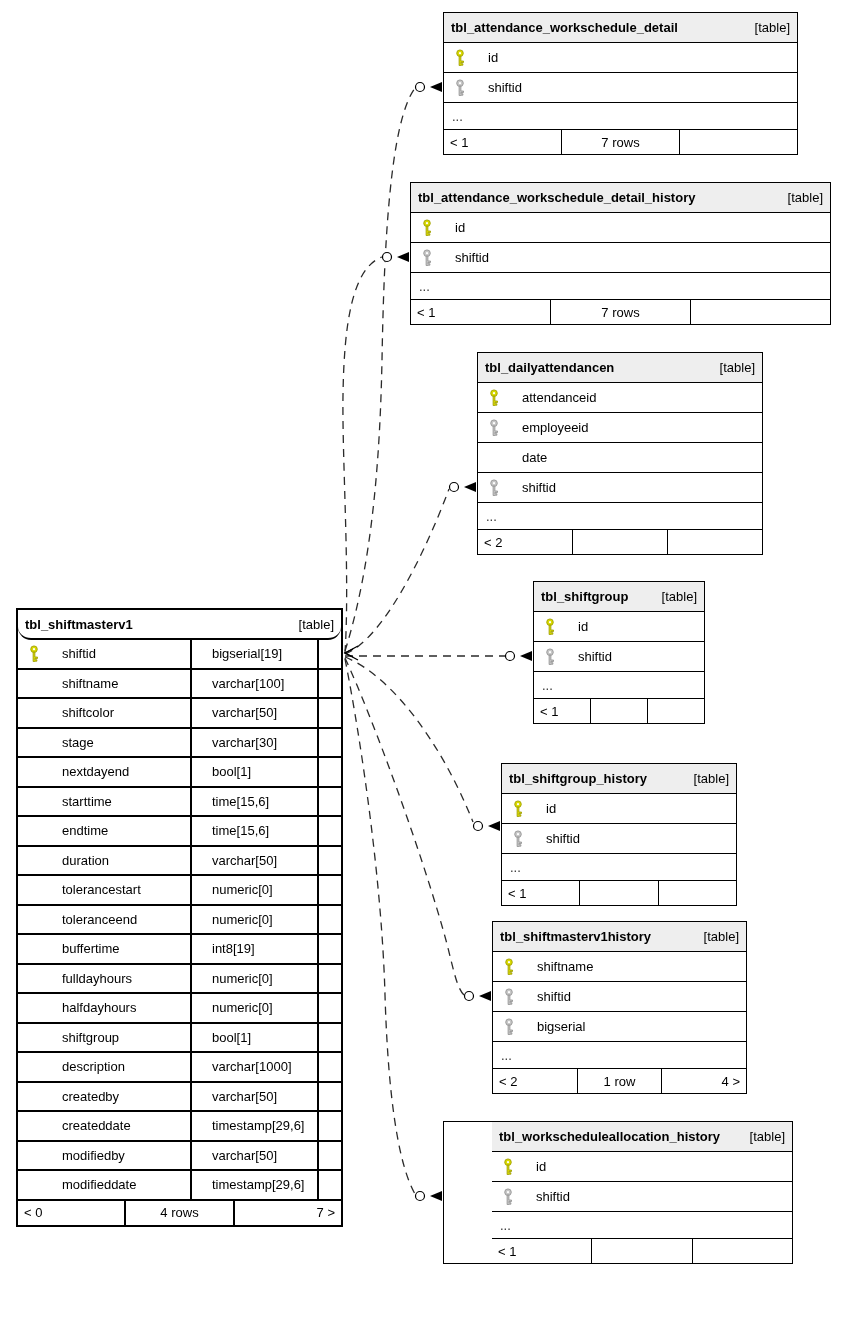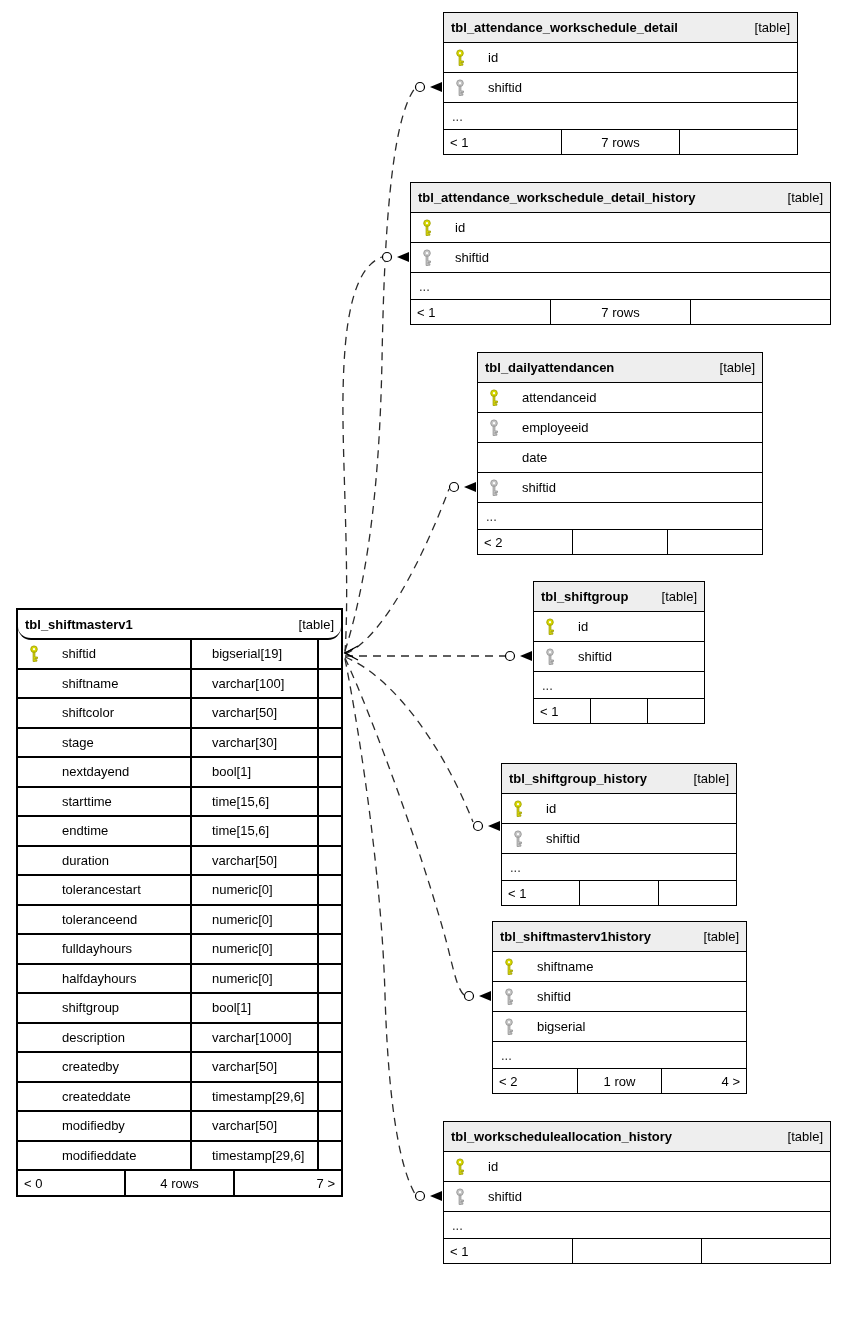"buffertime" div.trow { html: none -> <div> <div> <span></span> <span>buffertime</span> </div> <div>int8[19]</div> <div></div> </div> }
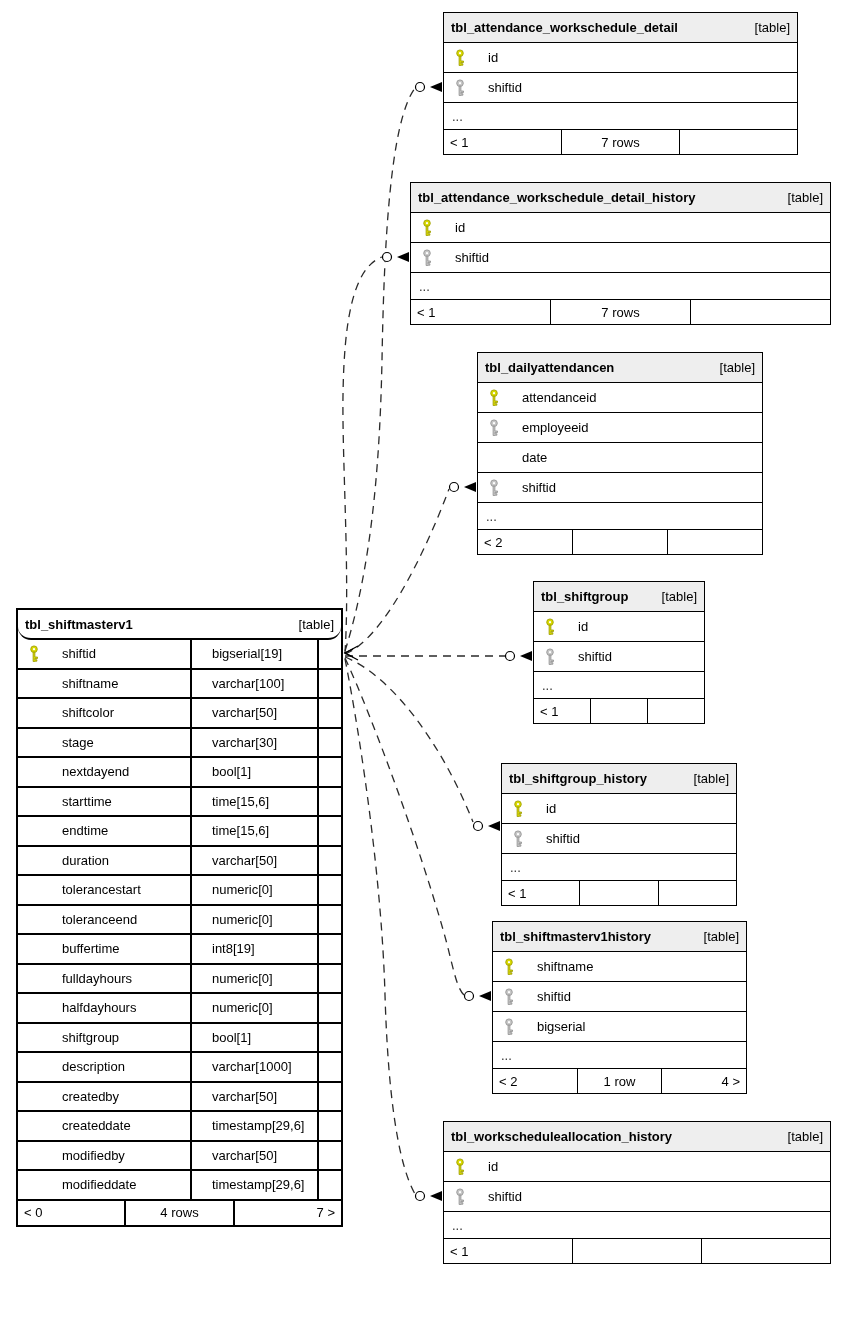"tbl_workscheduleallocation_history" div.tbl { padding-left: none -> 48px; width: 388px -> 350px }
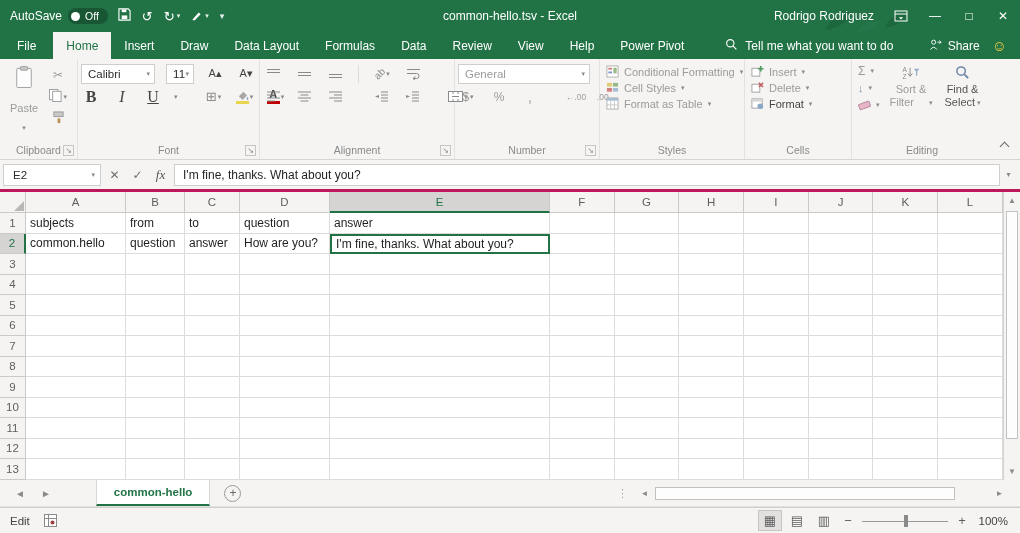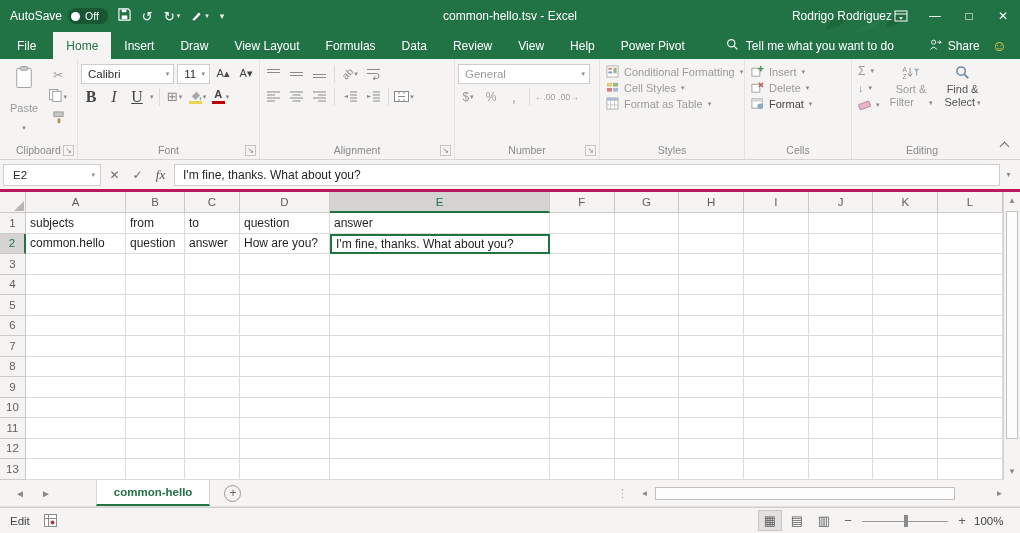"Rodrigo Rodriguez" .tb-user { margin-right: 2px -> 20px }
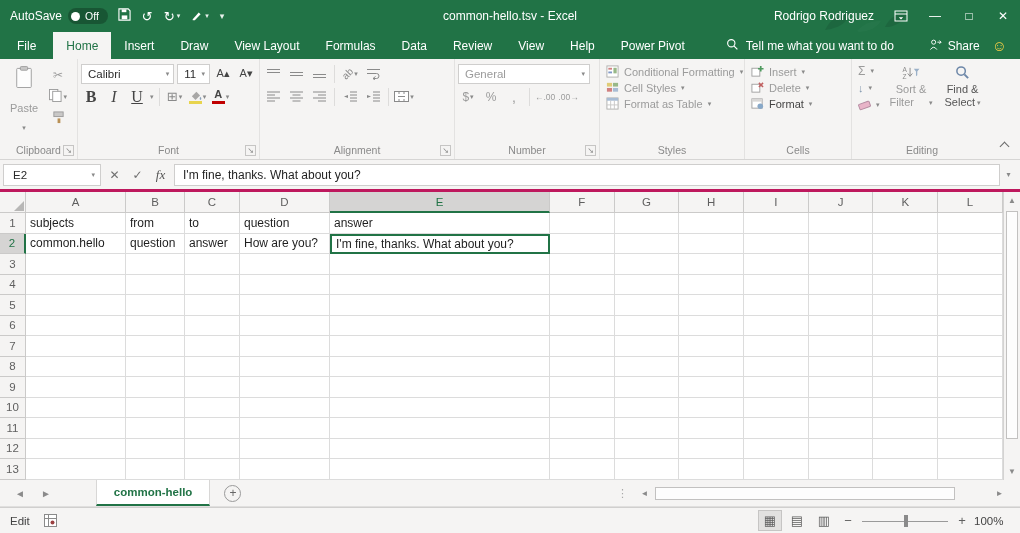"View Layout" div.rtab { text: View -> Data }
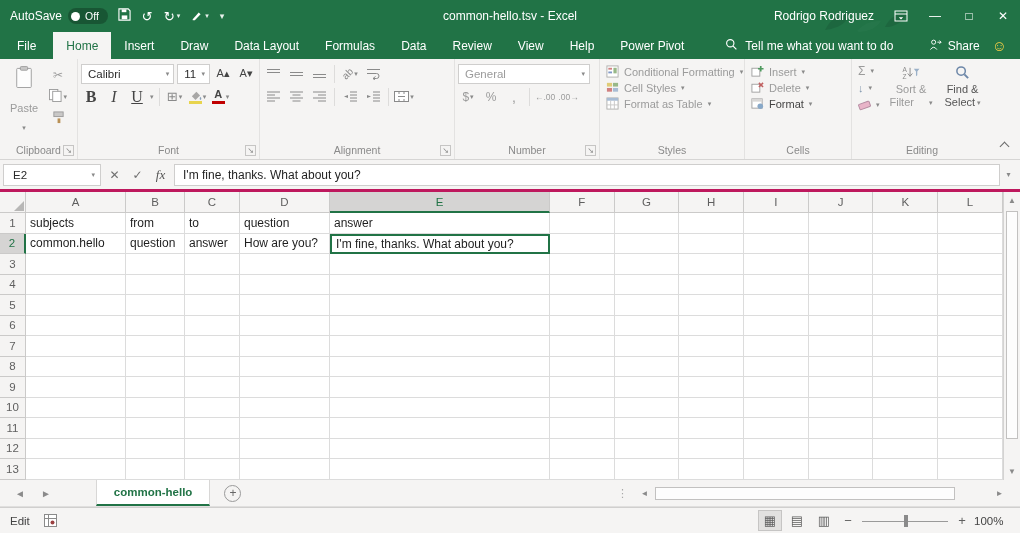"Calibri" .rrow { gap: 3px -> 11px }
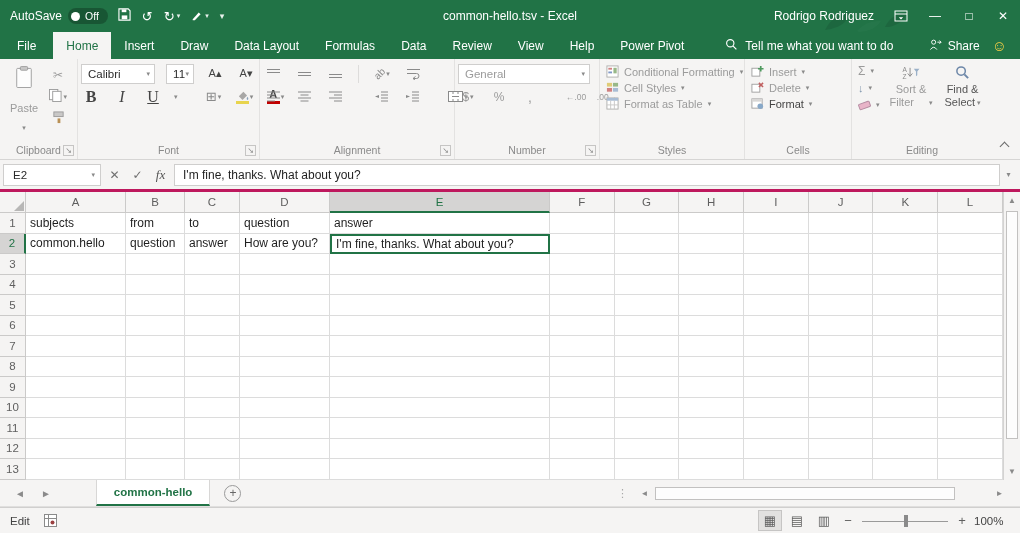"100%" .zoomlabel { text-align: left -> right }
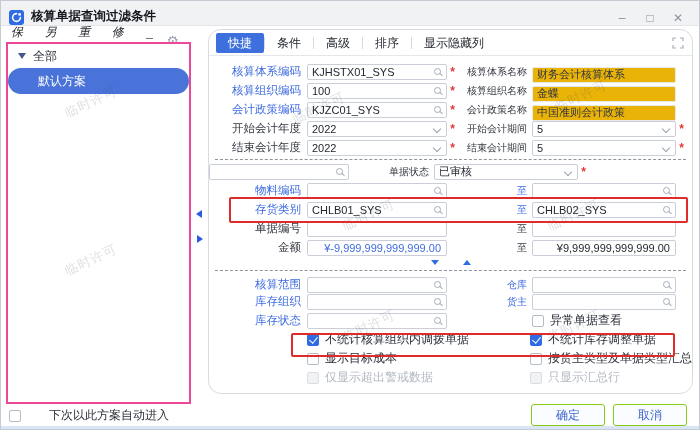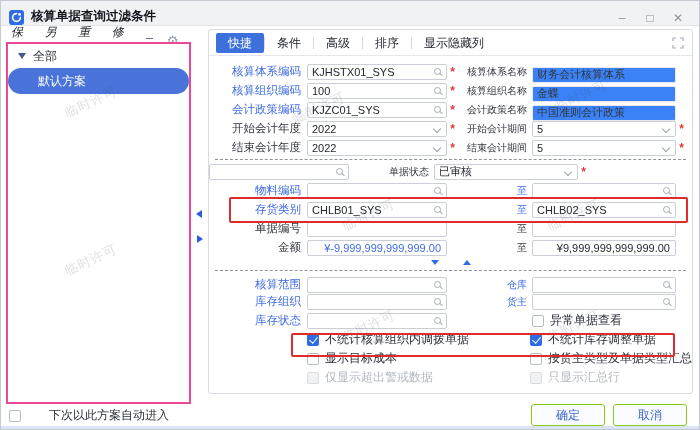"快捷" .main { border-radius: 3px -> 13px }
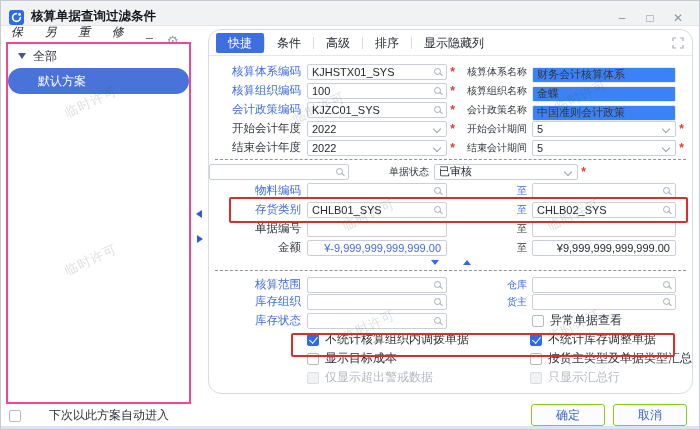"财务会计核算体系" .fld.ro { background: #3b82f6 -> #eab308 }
┄┄┄┄┄┄┄┄┄┄┄┄┄┄┄┄┄┄┄┄
** PROBLEM TO WORK ON **
An exact printout of the listing is needed, minus any pictures it contains.

** ANSWER BELOW **
"buffertime" div.trow { html: none -> <div> <div> <span></span> <span>buffertime</span> </div> <div>int8[19]</div> <div></div> </div> }
"tbl_workscheduleallocation_history" div.tbl { padding-left: none -> 48px; width: 388px -> 350px }
"Rodrigo Rodriguez" .tb-user { margin-right: 2px -> 20px }
"View Layout" div.rtab { text: View -> Data }
"Calibri" .rrow { gap: 3px -> 11px }
"100%" .zoomlabel { text-align: left -> right }
"快捷" .main { border-radius: 3px -> 13px }
"财务会计核算体系" .fld.ro { background: #3b82f6 -> #eab308 }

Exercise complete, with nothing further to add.